How does the designer ensure these new higher-capacity batteries are charged in a reasonable amount of time? And what role can the battery charger IC play in the intelligent distribution of power when system load requirements suddenly change? This paper will review some recent advances in charger IC development and how they offer designers promising solutions to these problems.
Most portable systems currently available use simple linear battery chargers. These devices are highly attractive to designers because they are relatively easy to implement and require a minimum number of external components. Moreover, a linear charger generates minimal noise because it uses no switching components. Its primary liability is its relatively high power dissipation through the linear regulator pass FET. Therefore, as long as battery-charging current requirements stays low, the linear charging topology offers an attractive option.
Unfortunately as portable devices add new functions, they require higher levels of battery capacity. In this environment the higher power dissipation associated with a linear charger presents a significant liability. If the portable-device user wants to both use the device and charge the battery at the same time, a linear charger will generate significant heat and potentially damage the system or the battery. Thermal charge reduction techniques can be used to manage heat dissipation, but they extend the charge cycle.
To supply higher levels of current to the battery some new Camera battery charger ICs take advantage of the higher efficiency of switching devices.

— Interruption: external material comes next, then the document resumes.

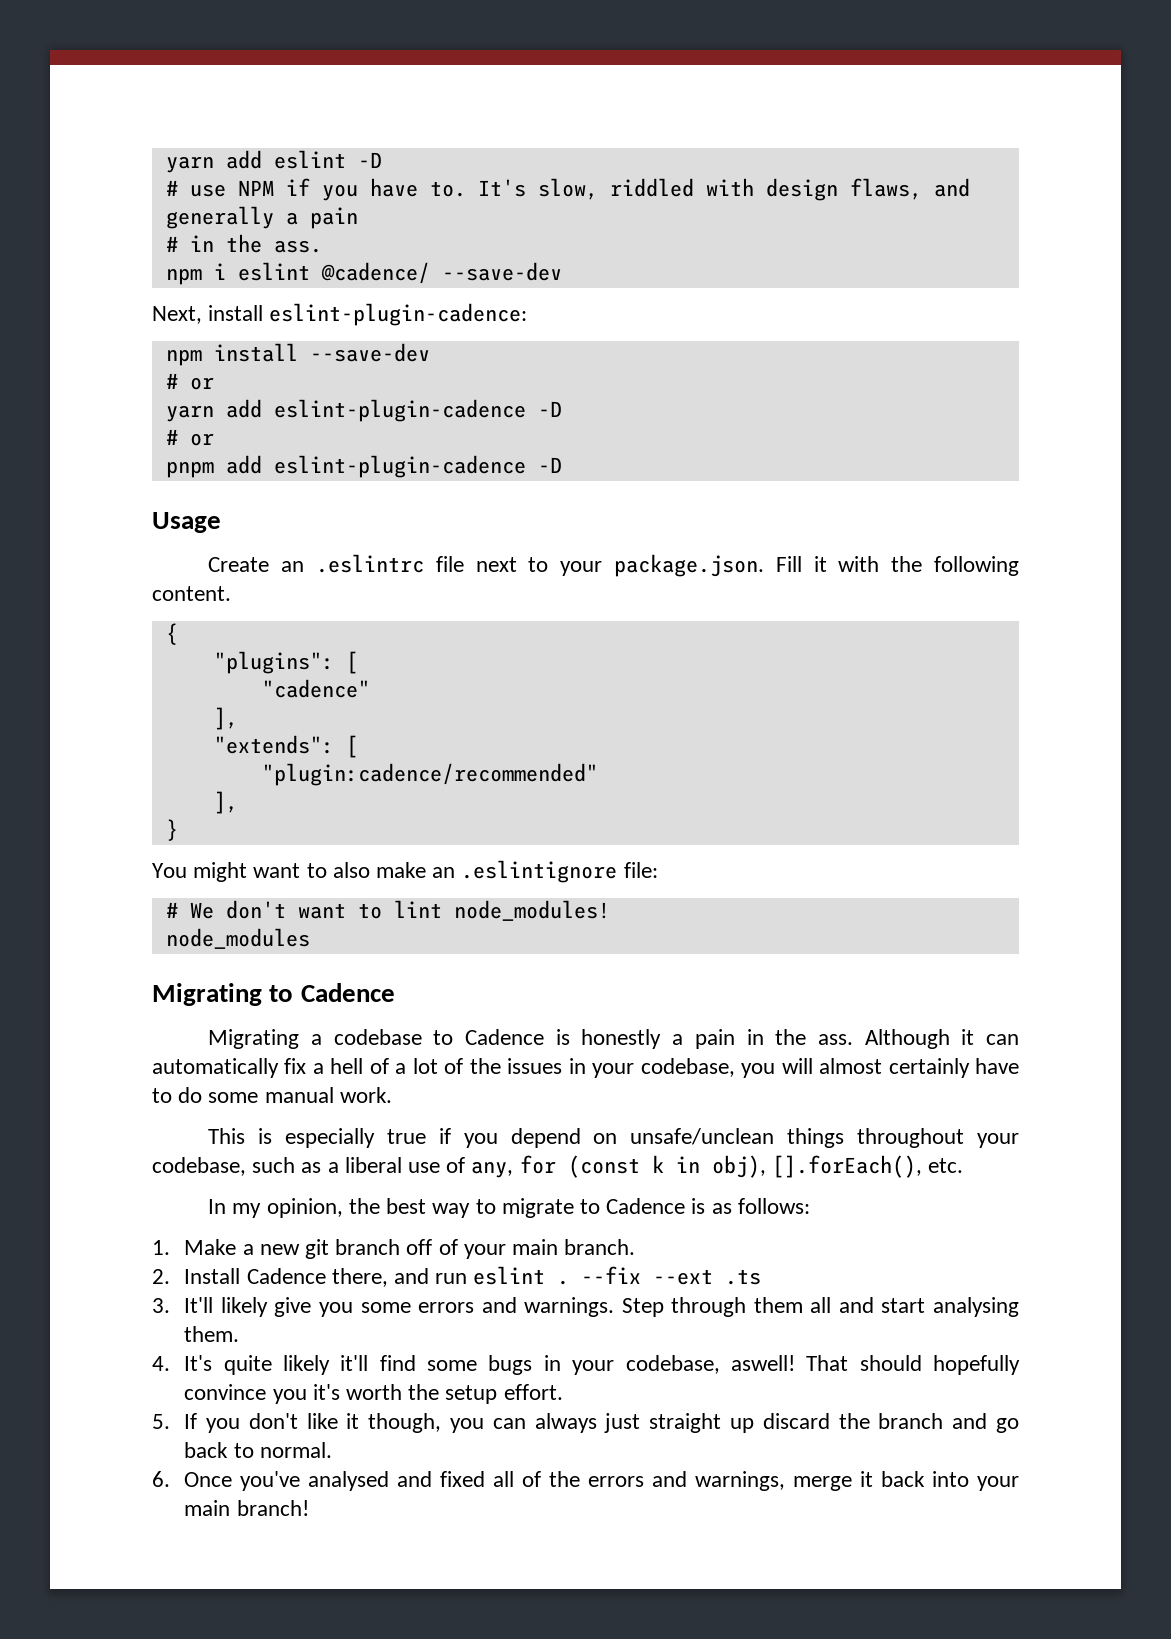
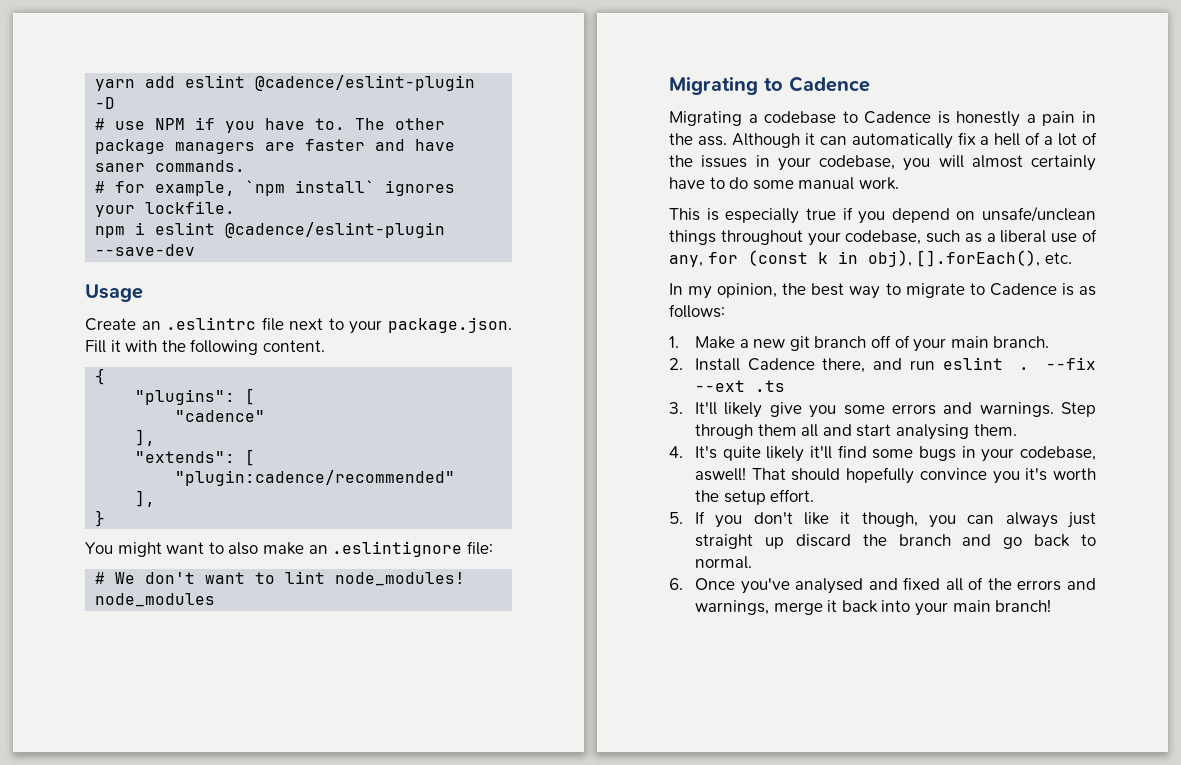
(346, 159) none -> [255,75,476,91] @cadence/eslint-plugin
[477,178,970,201] [165,206,358,229] [165,234,322,253] It's slow, riddled with design flaws, and generally a pain // # in the ass. -> [355,118,446,130] [95,139,456,154] [95,160,246,172] [95,180,456,196] [95,201,236,217] The other package managers are faster and have saner commands. // # for example, `npm install` ignores your lockfile.
[320,262,562,284] [152,303,528,326] [165,343,430,366] [165,373,214,390] [165,399,562,422] [165,429,214,446] [165,455,562,478] @cadence/ --save-dev // Next, install eslint-plugin-cadence: // npm install --save-dev // # or // yarn add eslint-plugin-cadence -D // # or // pnpm add eslint-plugin-cadence -D -> [225,222,446,238] [95,244,196,256] @cadence/eslint-plugin --save-dev

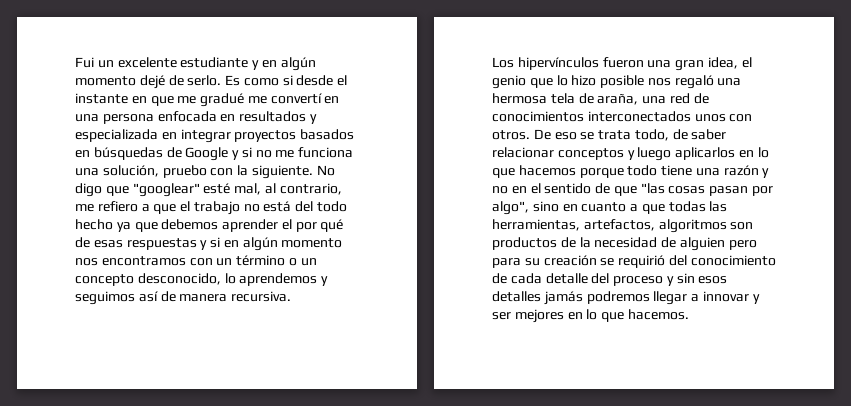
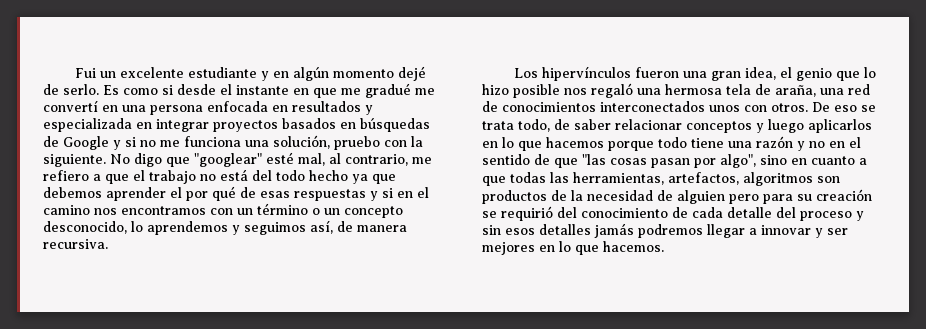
[242,237,343,251] algún momento -> [417,187,429,198] [43,205,90,215] el camino
[138,291,158,302] así -> [310,220,333,234] así,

To address this problem and take advantage of the unique characteristics of both charging topologies, some power semiconductor manufacturers have introduced new battery charger ICs that can supply high charge current with minimal thermal impact to the system using a switching charger and then switch into a linear charger during low current charging modes to minimize noise (see Fig. 1). This new type of PWM switch mode charger with a linear mode provides high efficiency at the full constant current (fast charge) rate. The switching charger for Battery controls the constant current charge mode up to 2.0 A with a PWM switching regulator and automatically switches to linear mode during the battery preconditioning mode and near the end of constant voltage taper charge mode. This capability is especially useful when charging a portable device during the longer taper charge mode since the switch mode can be used to accelerate the charge cycle. Once the charge current level dips below 300 mA, the linear mode takes over and noise generated by the switching converter is eliminated.